1 In a large Dutch oven (Le Creuset style), add 50 g of butter and a little oil (or lard), then brown the beef chunks until nicely colored and transfer them to a plate.
2 In the same Dutch oven, add the pork breast cut into medium lardons and the sliced onions. When this mixture has a nice color, lower the heat, add the muscovado sugar to lightly caramelize everything, then pour in the vinegar and let simmer covered for 3 minutes, then transfer to a plate.
3 In the same Dutch oven, layer the onions, then the meat seasoning with salt and pepper at each layer, another layer of onions and finally the last layer of meat, then bury the bouquet garni and the small bag of juniper berries in the center.
4 Preheat the oven to 160 °C (gas mark 5).
5 Spread mustard on both sides of your bread slices and, shaping them slightly, place them on the carbonnade so they form a kind of lid. Pour in the beer and veal stock, add liquid until just covered, then cover.
6 Bake in the oven for 2 hours 30 minutes.

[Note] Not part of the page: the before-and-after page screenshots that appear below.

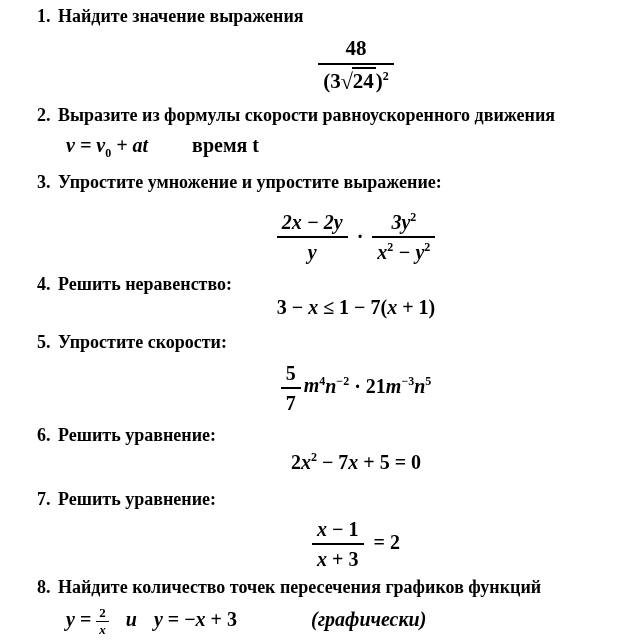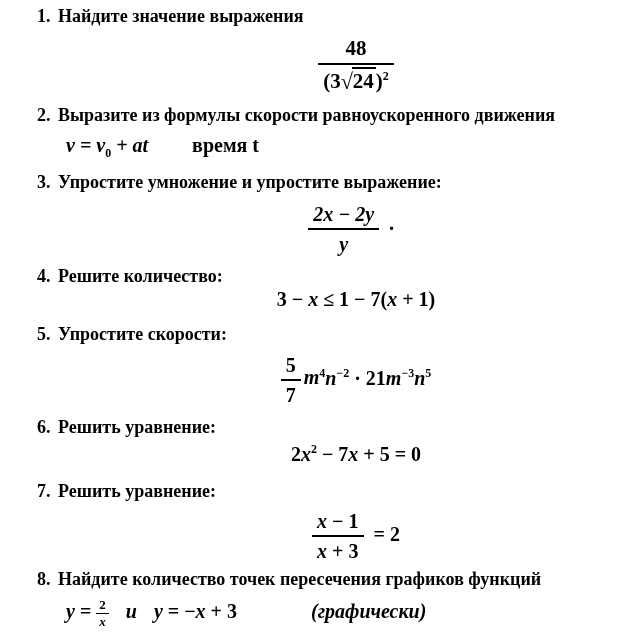"2x − 2y" .m-f3 { margin: 8px 0 10px -> 16px 0 10px }
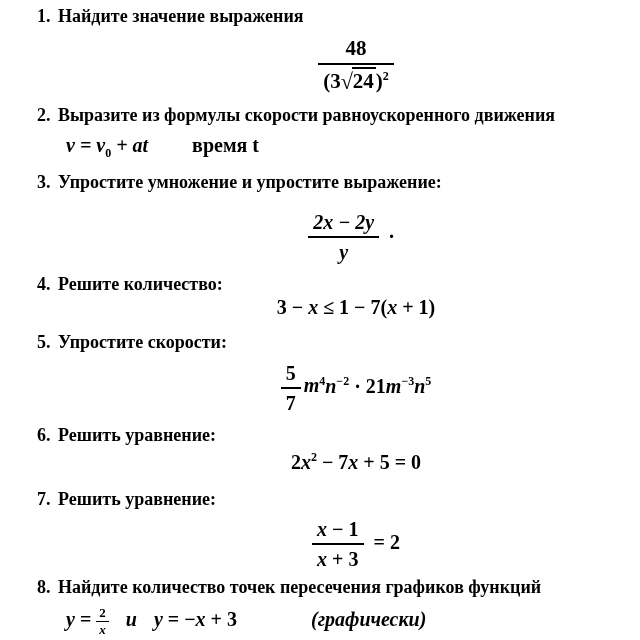"3y2" span.frac { html: none -> <span> <span><span>3y</span><sup>2</sup></span> <span><span>x</span><sup>2</sup><span> − y</span><sup>2</sup></span> </span> }
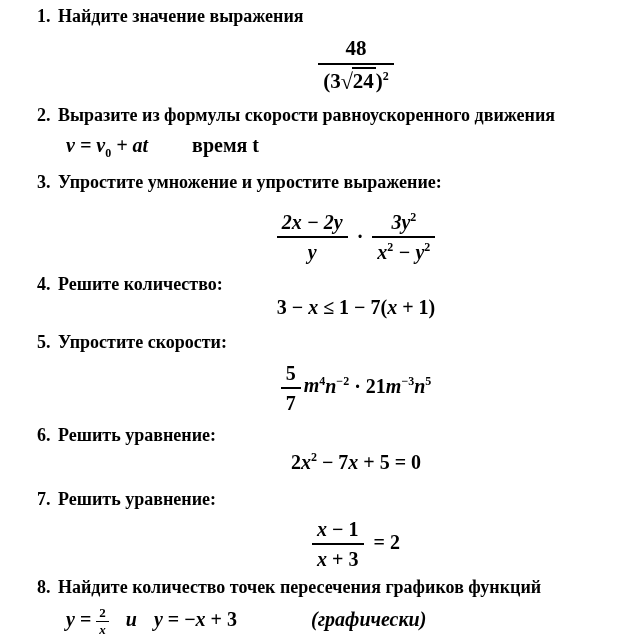"Решите количество:" span.ptitle { text: Решите количество -> Решить неравенство }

7 Your carbonnade is cooked, now remove the bouquet garni and the bag of juniper berries.
8 Serve this Flemish carbonnade with crispy fries accompanied by a good Chimay beer for example, and as in some villages in Flanders, a small bowl of apple compote.
9 We also know that many Belgians replace the slices of white bread with slices of gingerbread, but no matter: with both options possible, the recipe for Flemish carbonnade remains excellent!
10 But did you know for example that you can replace the beef with wild boar, venison, or doe to also get an excellent festive dish?